WORK INSTRUCTIONS: What lines of the data hold the string "weeks"? Pull each one out.

GIVEN RECORDS:
((

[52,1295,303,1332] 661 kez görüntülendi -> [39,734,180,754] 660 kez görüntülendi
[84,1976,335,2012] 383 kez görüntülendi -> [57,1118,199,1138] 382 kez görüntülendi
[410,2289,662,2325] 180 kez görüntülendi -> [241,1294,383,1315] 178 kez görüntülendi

))
((

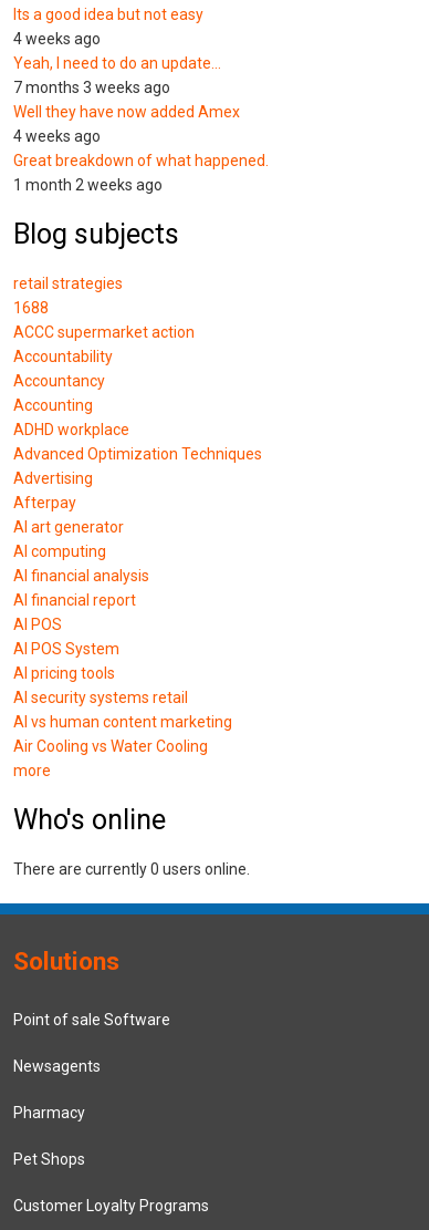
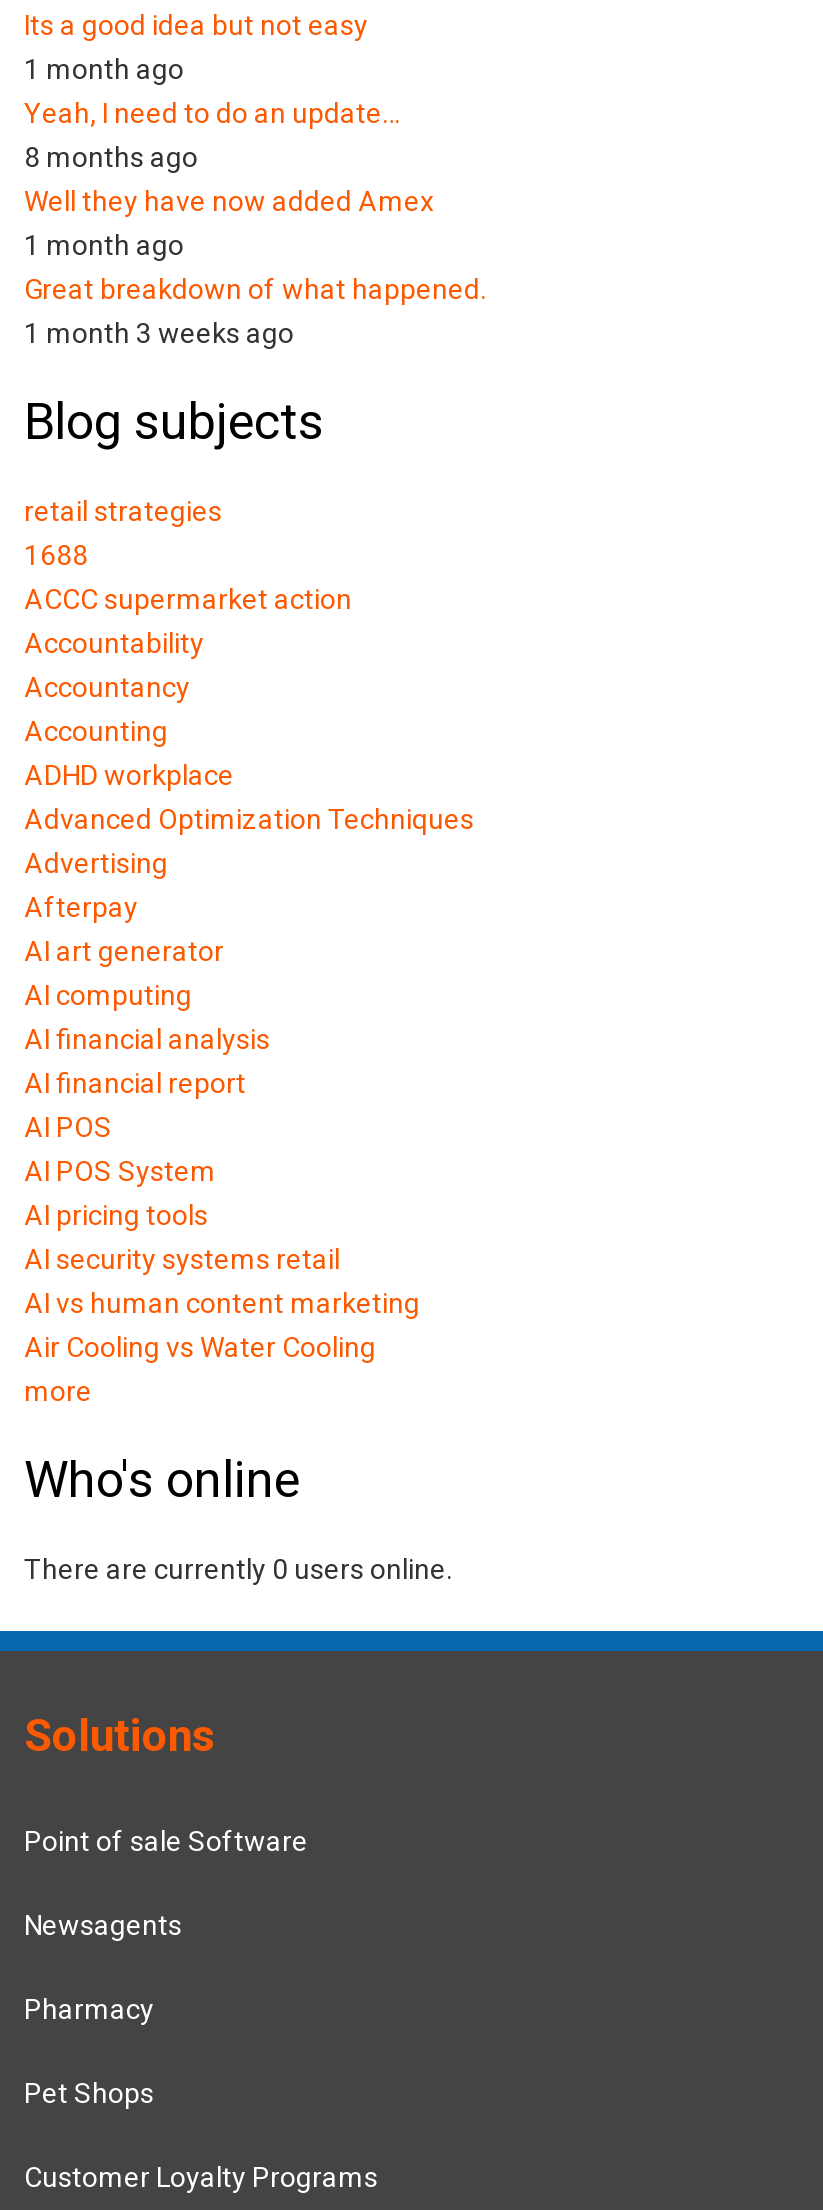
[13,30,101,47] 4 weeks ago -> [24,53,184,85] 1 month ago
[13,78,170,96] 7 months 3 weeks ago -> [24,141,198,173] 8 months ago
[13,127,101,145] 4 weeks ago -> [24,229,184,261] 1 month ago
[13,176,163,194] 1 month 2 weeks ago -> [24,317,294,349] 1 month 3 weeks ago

))

FINAL ANSWER:
[13,30,101,47] 4 weeks ago -> [24,53,184,85] 1 month ago
[13,78,170,96] 7 months 3 weeks ago -> [24,141,198,173] 8 months ago
[13,127,101,145] 4 weeks ago -> [24,229,184,261] 1 month ago
[13,176,163,194] 1 month 2 weeks ago -> [24,317,294,349] 1 month 3 weeks ago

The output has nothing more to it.